Version comparison data:
--- START ---

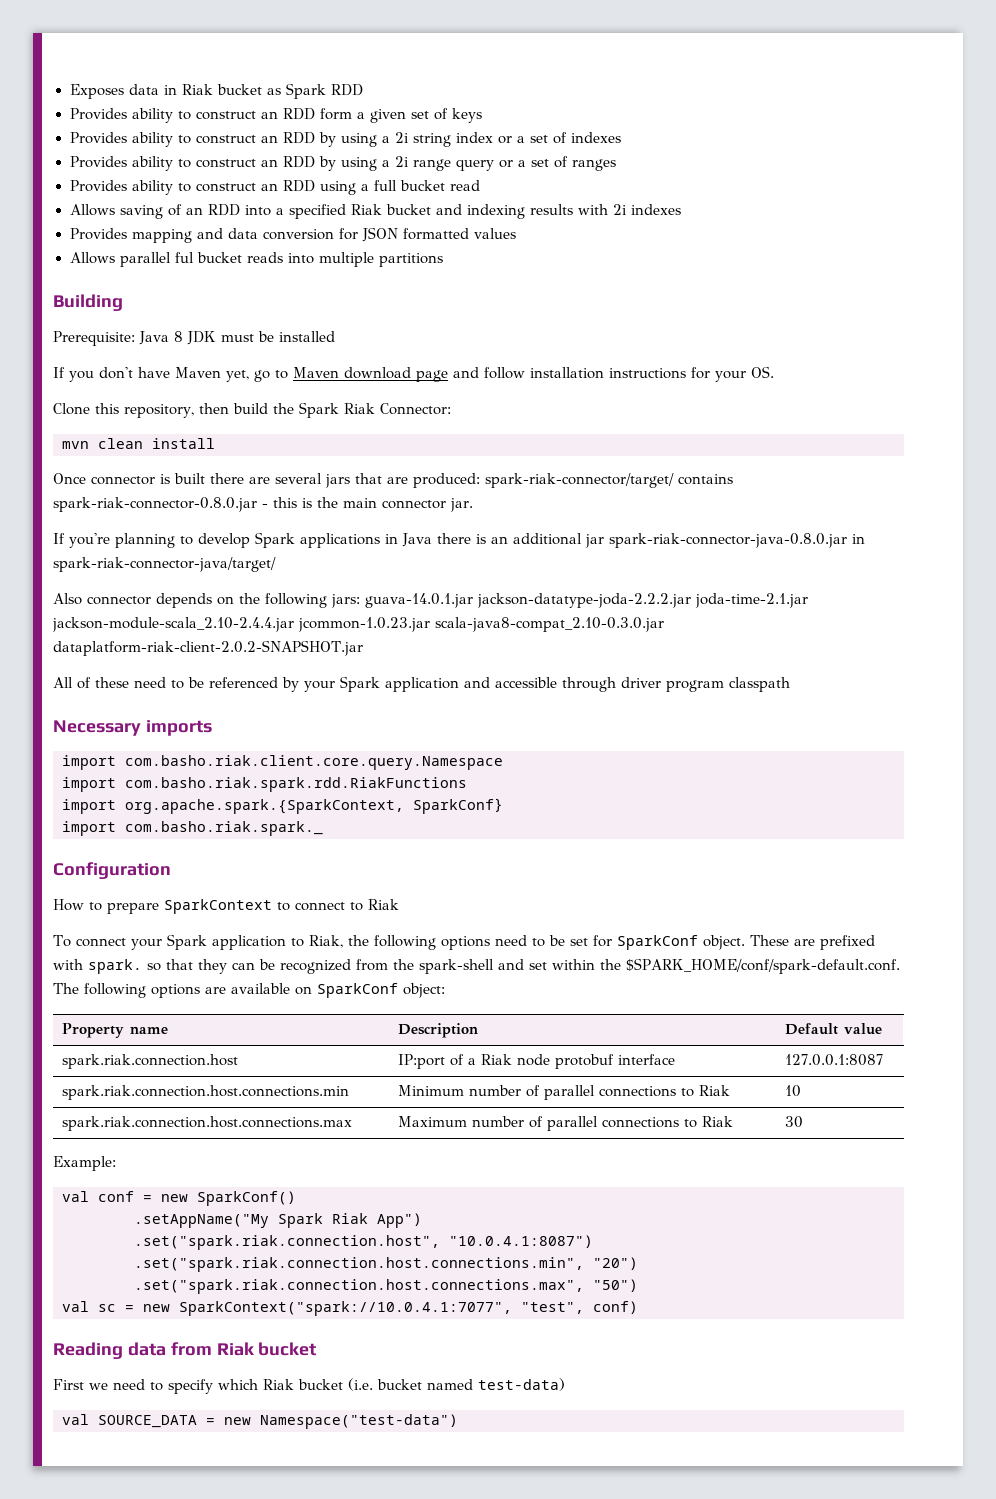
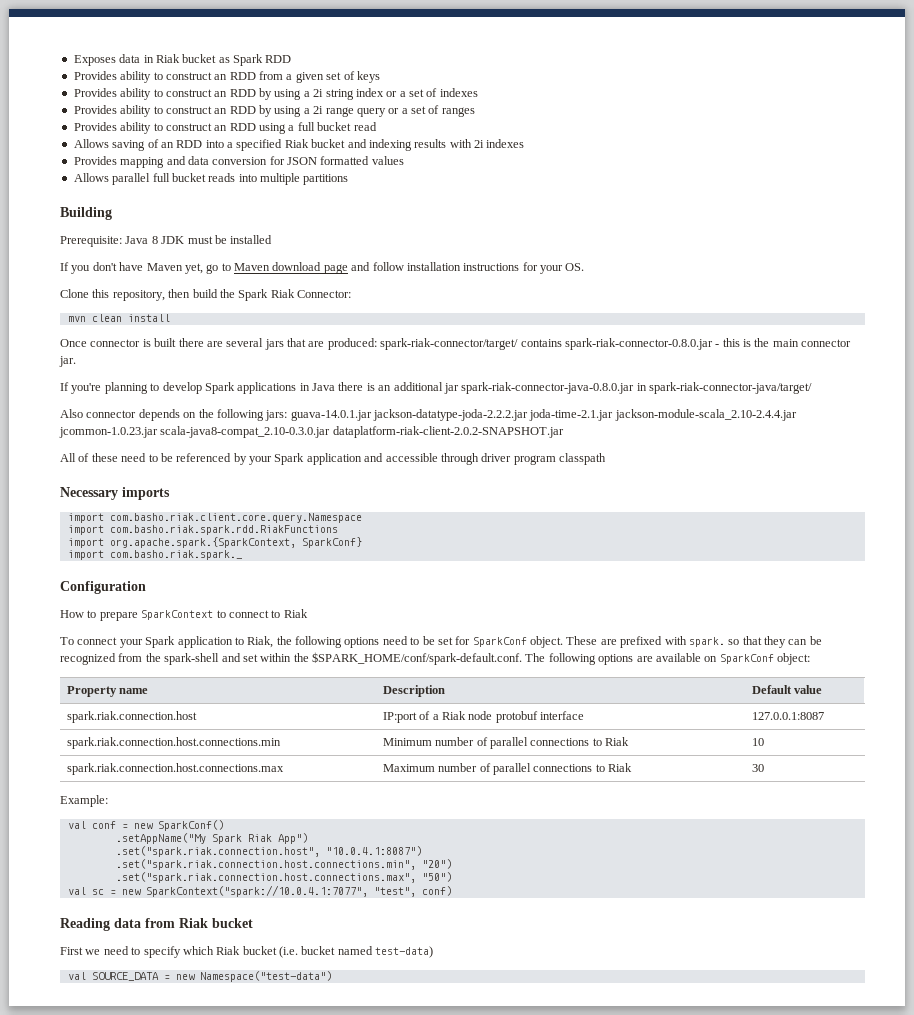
[319,108,352,120] form -> [259,71,283,80] from
[174,252,194,263] ful -> [152,173,170,182] full

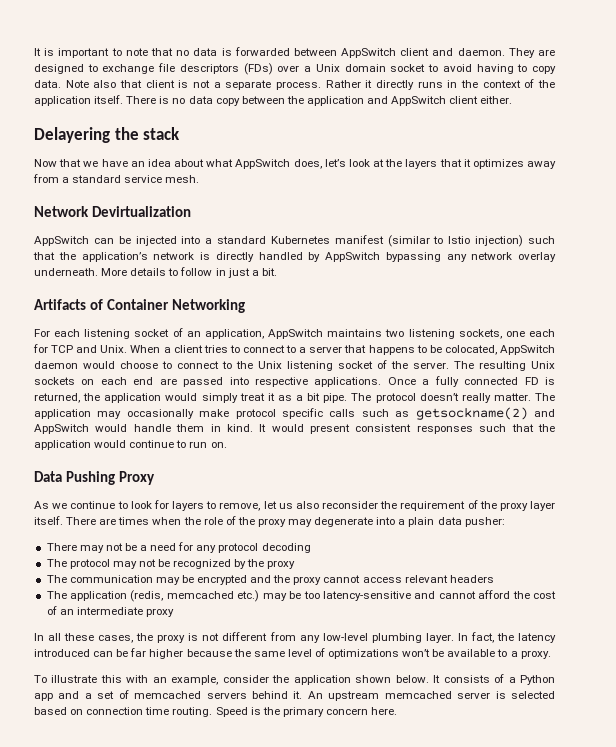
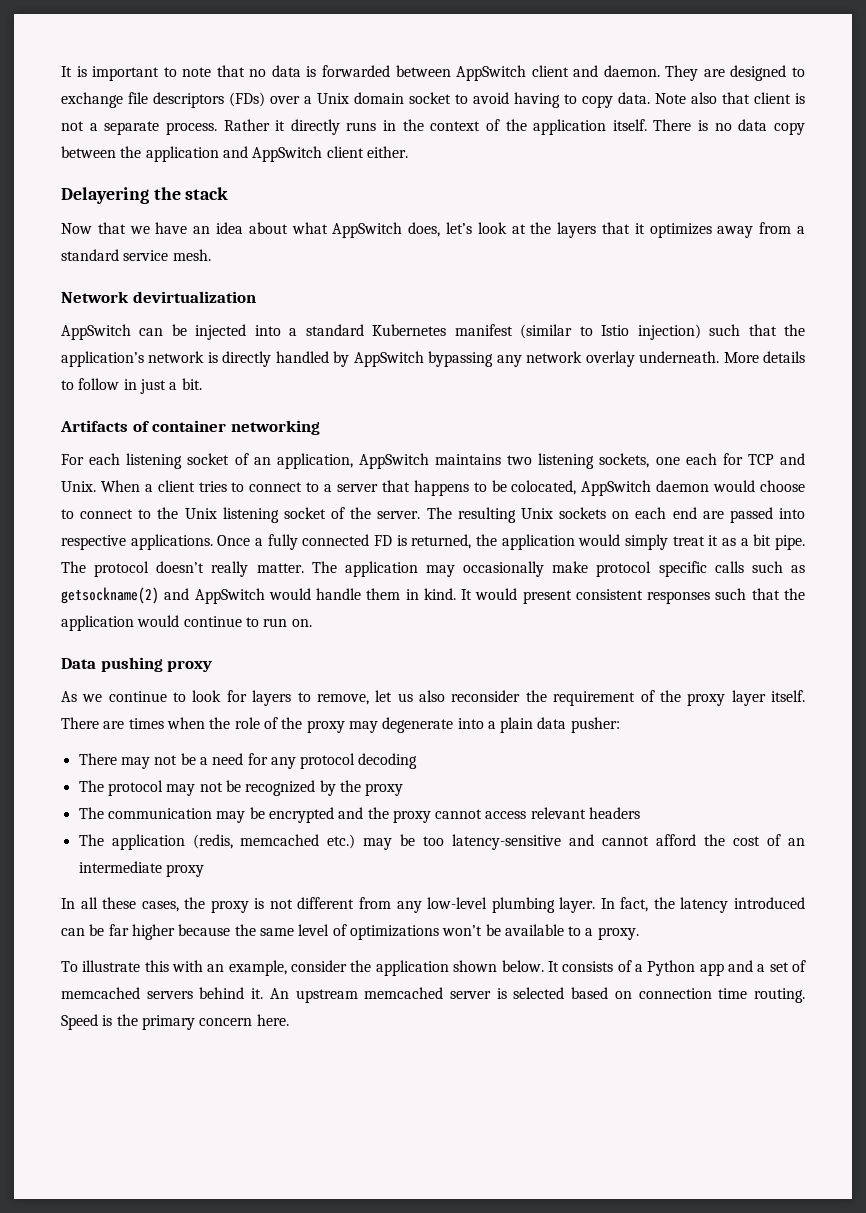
[91,206,191,217] Devirtualization -> [132,291,256,303] devirtualization
[106,299,245,313] Container Networking -> [152,420,320,435] container networking
[65,471,155,485] Pushing Proxy -> [100,657,213,672] pushing proxy

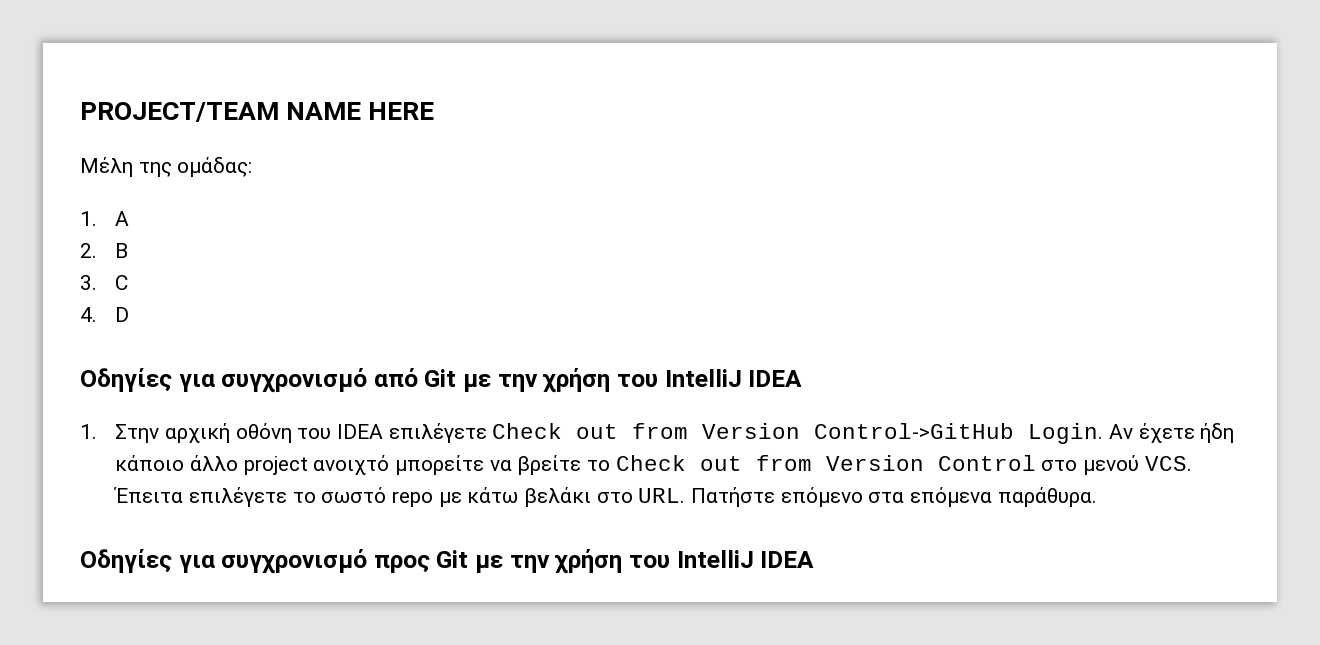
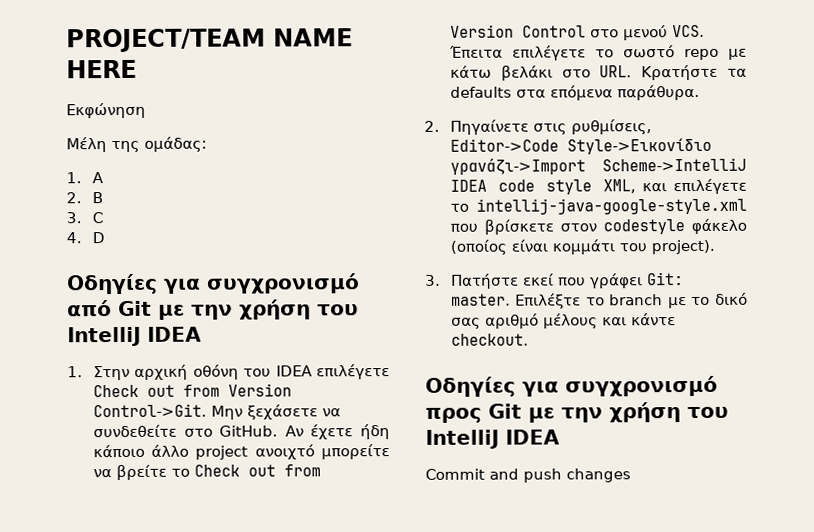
(435, 111) none -> [66,102,146,119] // Εκφώνηση
[814,423,1104,444] Control->GitHub Login. -> [92,403,341,420] [92,424,279,438] Control->Git. Μην ξεχάσετε να συνδεθείτε στο GitHub.
[691,487,863,507] Πατήστε επόμενο -> [641,64,747,81] [449,86,512,98] Κρατήστε τα defaults
(1097, 497) none -> [424,119,652,135] [449,137,712,155] [449,157,747,175] [449,178,747,195] [449,197,747,215] [449,218,747,235] [449,239,715,255] [425,272,684,289] [450,292,748,309] [450,313,676,329] [450,333,529,346] // 2. Πηγαίνετε στις ρυθμίσεις, Editor->Code Style->Εικονίδιο γρανάζι->Import Scheme->IntelliJ IDEA code style XML, και επιλέγετε το intellij-java-google-style.xml που βρίσκετε στον codestyle φάκελο (οποίος είναι κομμάτι του project). // 3. Πατήστε εκεί που γράφει Git: master. Επιλέξτε το branch με το δικό σας αριθμό μέλους και κάντε checkout.
(815, 559) none -> [425,468,631,483] // Commit and push changes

--- END ---

Of the lines above, quote exactly those from the one with "[174,252,194,263] ful ->" through the one with "(1097, 497) none", ends included; pictures stay out.

[WRITTEN REPLY]
[174,252,194,263] ful -> [152,173,170,182] full

[91,206,191,217] Devirtualization -> [132,291,256,303] devirtualization
[106,299,245,313] Container Networking -> [152,420,320,435] container networking
[65,471,155,485] Pushing Proxy -> [100,657,213,672] pushing proxy

(435, 111) none -> [66,102,146,119] // Εκφώνηση
[814,423,1104,444] Control->GitHub Login. -> [92,403,341,420] [92,424,279,438] Control->Git. Μην ξεχάσετε να συνδεθείτε στο GitHub.
[691,487,863,507] Πατήστε επόμενο -> [641,64,747,81] [449,86,512,98] Κρατήστε τα defaults
(1097, 497) none -> [424,119,652,135] [449,137,712,155] [449,157,747,175] [449,178,747,195] [449,197,747,215] [449,218,747,235] [449,239,715,255] [425,272,684,289] [450,292,748,309] [450,313,676,329] [450,333,529,346] // 2. Πηγαίνετε στις ρυθμίσεις, Editor->Code Style->Εικονίδιο γρανάζι->Import Scheme->IntelliJ IDEA code style XML, και επιλέγετε το intellij-java-google-style.xml που βρίσκετε στον codestyle φάκελο (οποίος είναι κομμάτι του project). // 3. Πατήστε εκεί που γράφει Git: master. Επιλέξτε το branch με το δικό σας αριθμό μέλους και κάντε checkout.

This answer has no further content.